Image comparison data
BEGIN
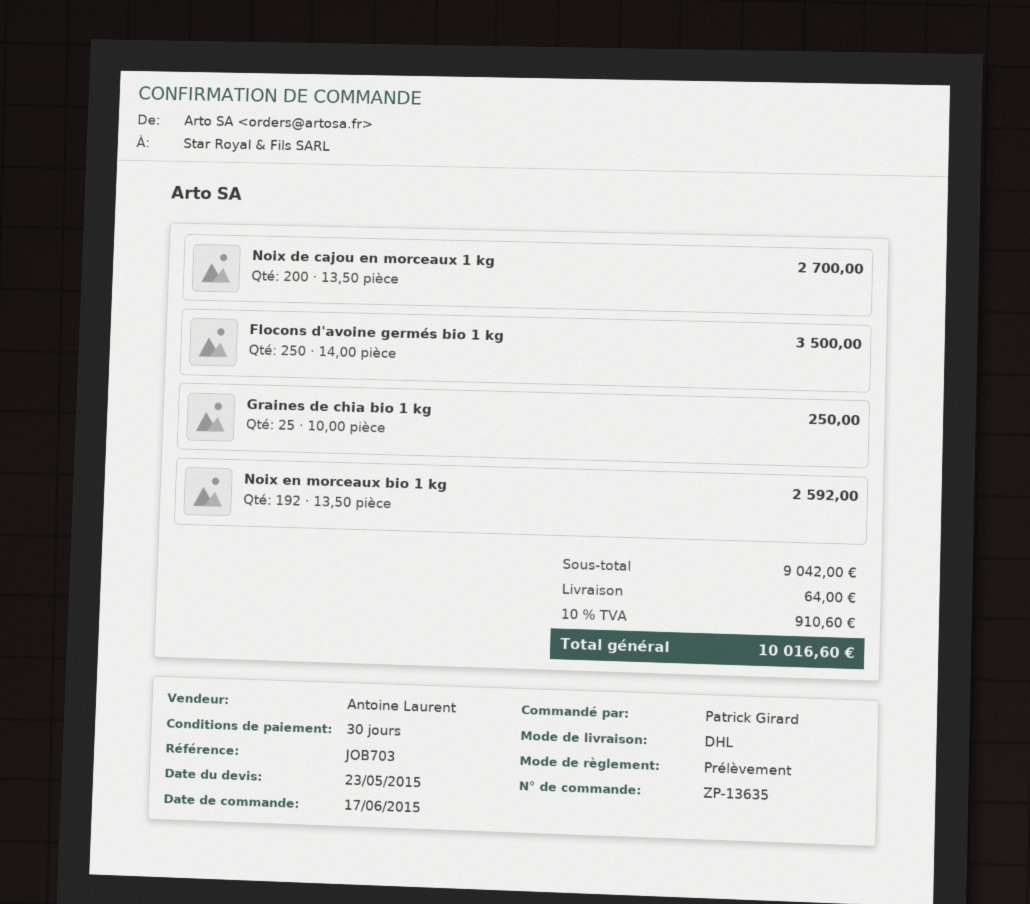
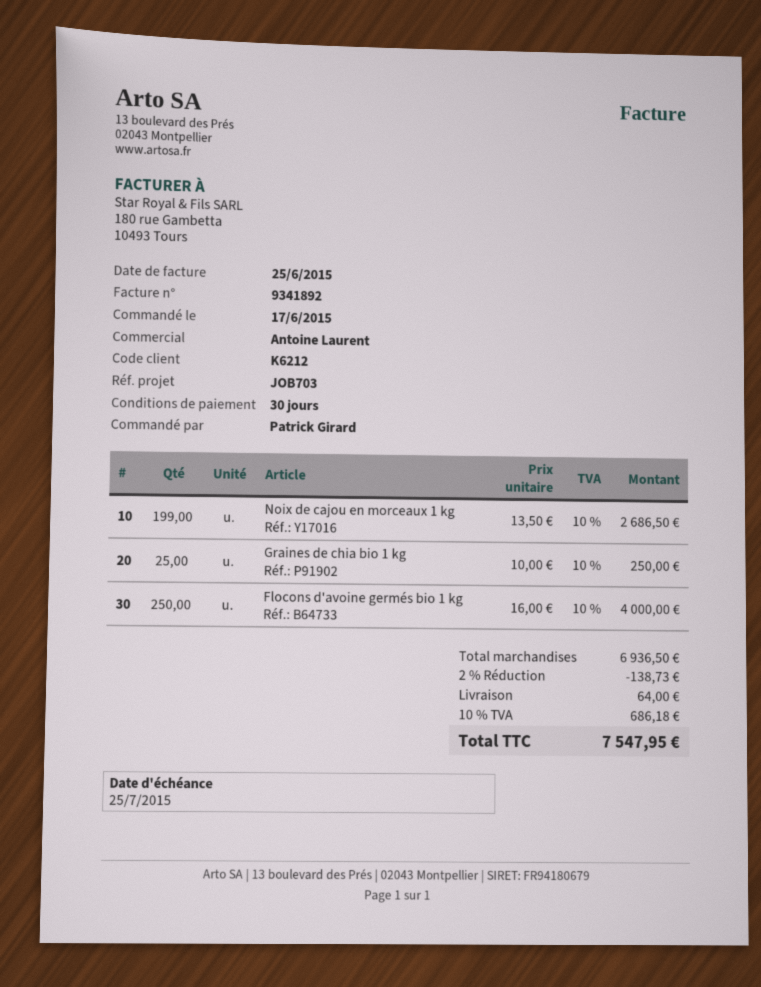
Noix de cajou en morceaux 1 kg: 200 x 13.50 = 2700.00 -> 199 x 13.50 = 2686.50
Flocons d'avoine germés bio 1 kg: 250 x 14.00 = 3500.00 -> 250 x 16.00 = 4000.00
Noix en morceaux bio 1 kg: 192 x 13.50 = 2592.00 -> none
subtotal: 9042.00 -> 6936.50
discount: none -> 2% = 138.73
tax: 10% = 910.60 -> 10% = 686.18
total: 10016.60 -> 7547.95

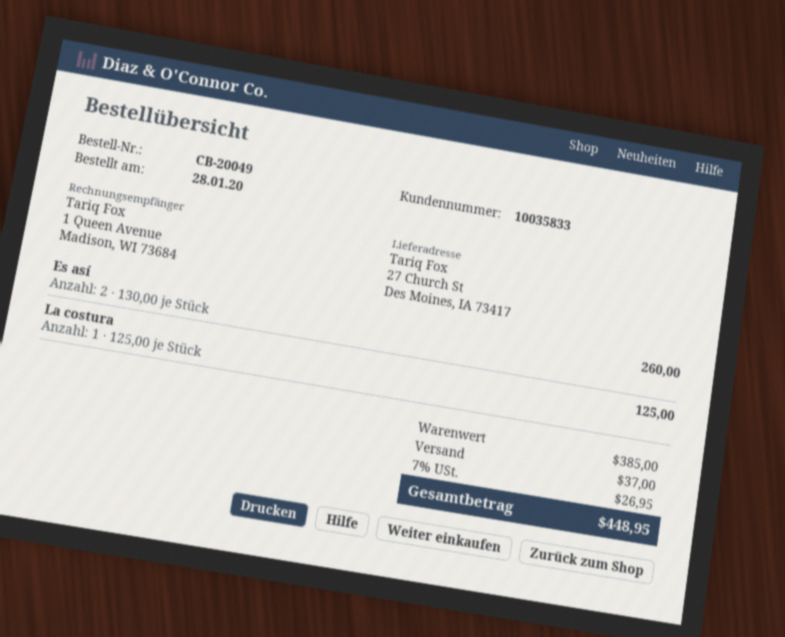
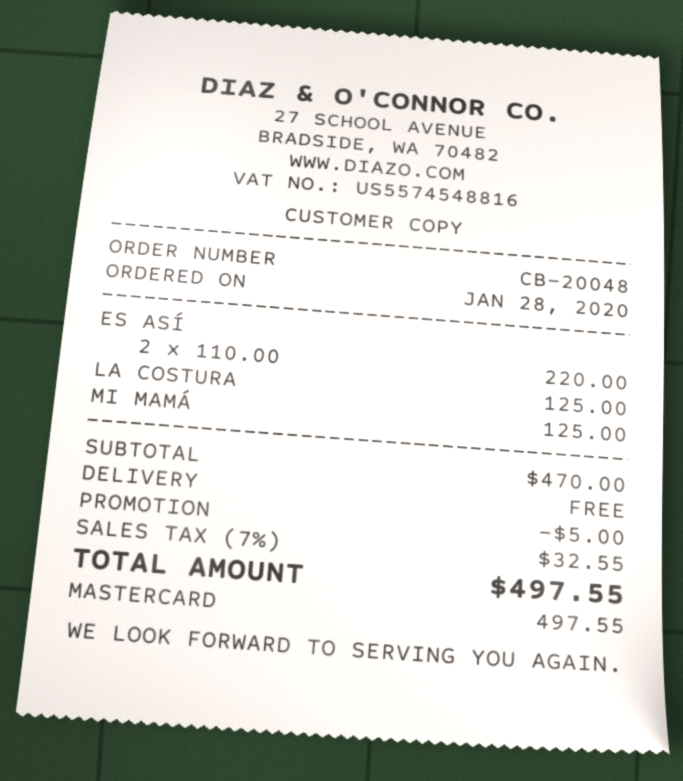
order number: CB-20049 -> CB-20048
Es así: 2 x 130.00 = 260.00 -> 2 x 110.00 = 220.00
MI MAMÁ: none -> 1 x 125.00 = 125.00
subtotal: 385.00 -> 470.00
discount: none -> 5.00
shipping: 37.00 -> 0.00
tax: 7% = 26.95 -> 7% = 32.55
total: 448.95 -> 497.55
END
TASK:
In the data above, find the line containing "subtotal: 9042.00 -> 6936.50"; from there, please write out each line through the end, exactly, with the pictures omitted.

EXERCISE RESULT:
subtotal: 9042.00 -> 6936.50
discount: none -> 2% = 138.73
tax: 10% = 910.60 -> 10% = 686.18
total: 10016.60 -> 7547.95

order number: CB-20049 -> CB-20048
Es así: 2 x 130.00 = 260.00 -> 2 x 110.00 = 220.00
MI MAMÁ: none -> 1 x 125.00 = 125.00
subtotal: 385.00 -> 470.00
discount: none -> 5.00
shipping: 37.00 -> 0.00
tax: 7% = 26.95 -> 7% = 32.55
total: 448.95 -> 497.55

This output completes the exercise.